RECORDS TO USE:

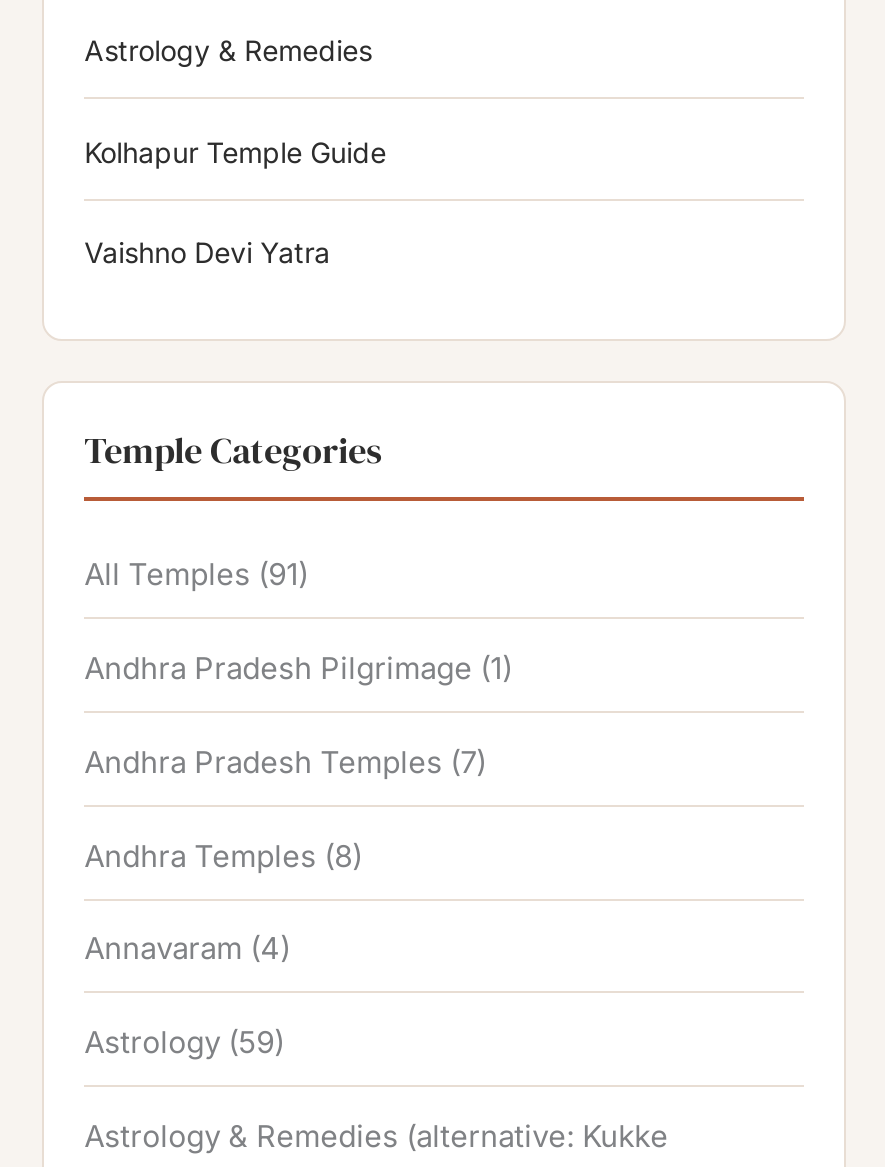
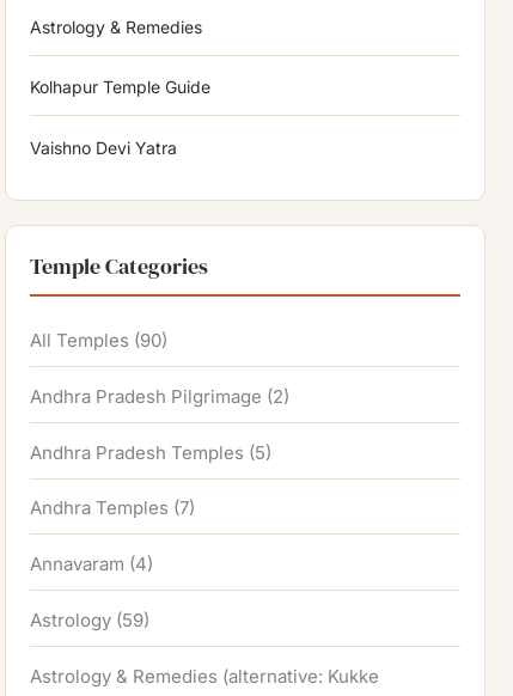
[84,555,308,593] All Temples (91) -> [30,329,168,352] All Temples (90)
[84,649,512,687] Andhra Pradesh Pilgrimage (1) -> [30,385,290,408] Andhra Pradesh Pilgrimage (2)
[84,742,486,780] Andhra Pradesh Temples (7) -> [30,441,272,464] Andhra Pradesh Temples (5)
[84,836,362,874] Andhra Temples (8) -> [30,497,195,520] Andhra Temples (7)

* * *

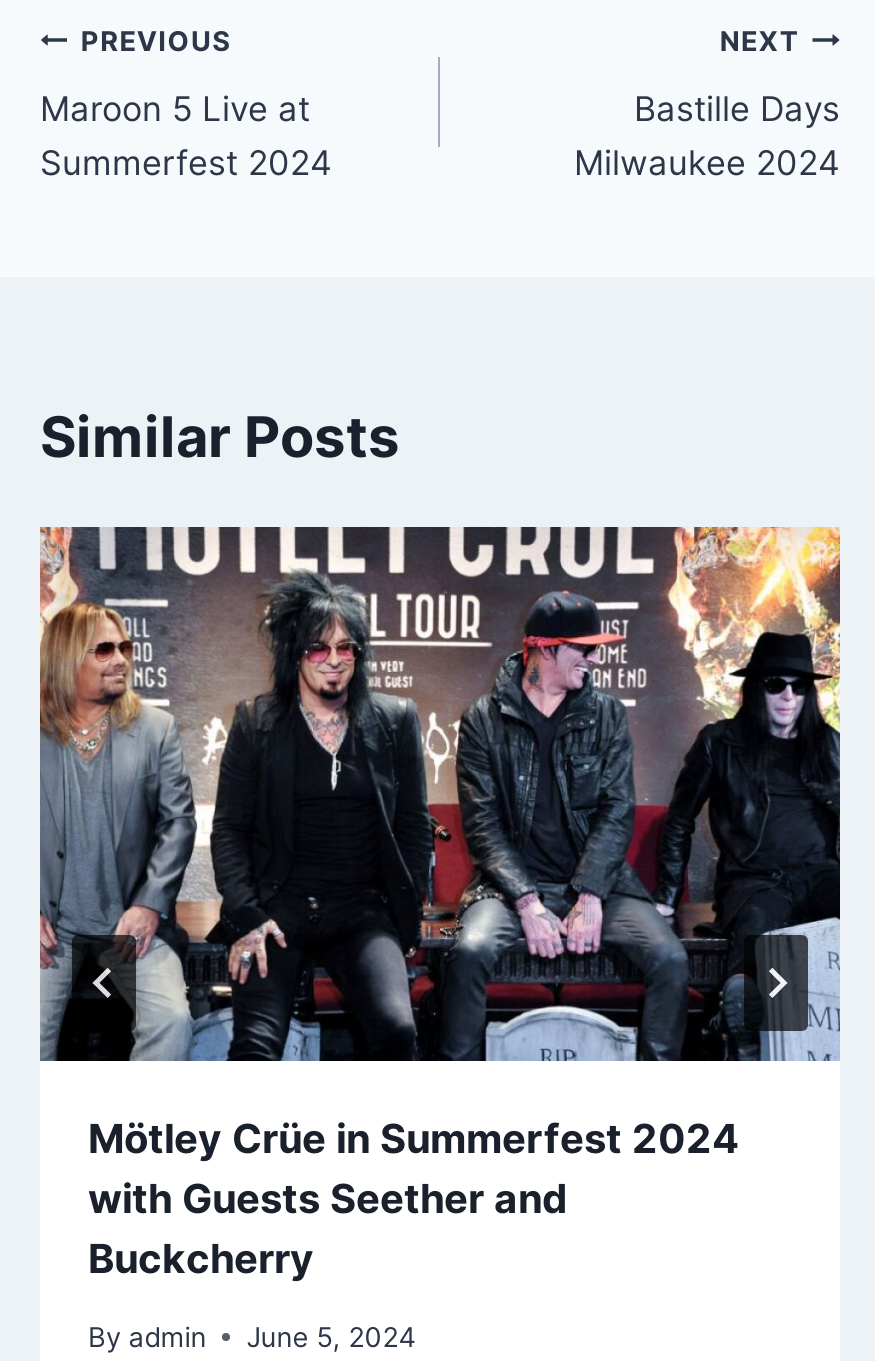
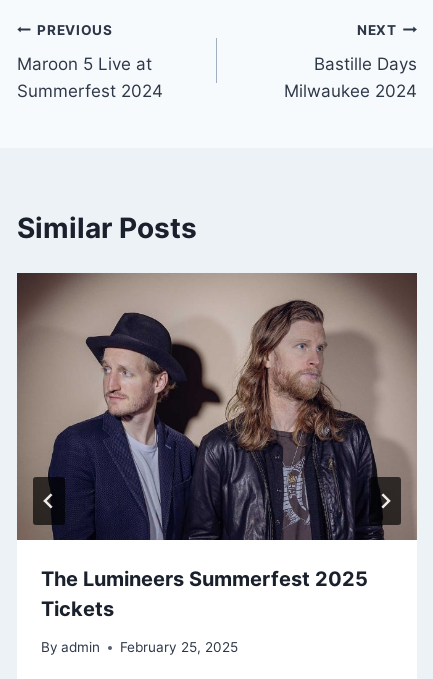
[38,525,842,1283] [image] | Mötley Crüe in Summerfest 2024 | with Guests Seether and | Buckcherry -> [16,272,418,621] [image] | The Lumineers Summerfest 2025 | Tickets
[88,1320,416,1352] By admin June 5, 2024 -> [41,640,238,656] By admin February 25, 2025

WHAT YOU ARE ASKED TO DO: An exact copy of the lines above, from the one containing "[84,649,512,687] Andhra Pradesh" through the one containing "[84,836,362,874] Andhra Temples", is the whole of the answer.

OUTPUT FOR THIS TASK:
[84,649,512,687] Andhra Pradesh Pilgrimage (1) -> [30,385,290,408] Andhra Pradesh Pilgrimage (2)
[84,742,486,780] Andhra Pradesh Temples (7) -> [30,441,272,464] Andhra Pradesh Temples (5)
[84,836,362,874] Andhra Temples (8) -> [30,497,195,520] Andhra Temples (7)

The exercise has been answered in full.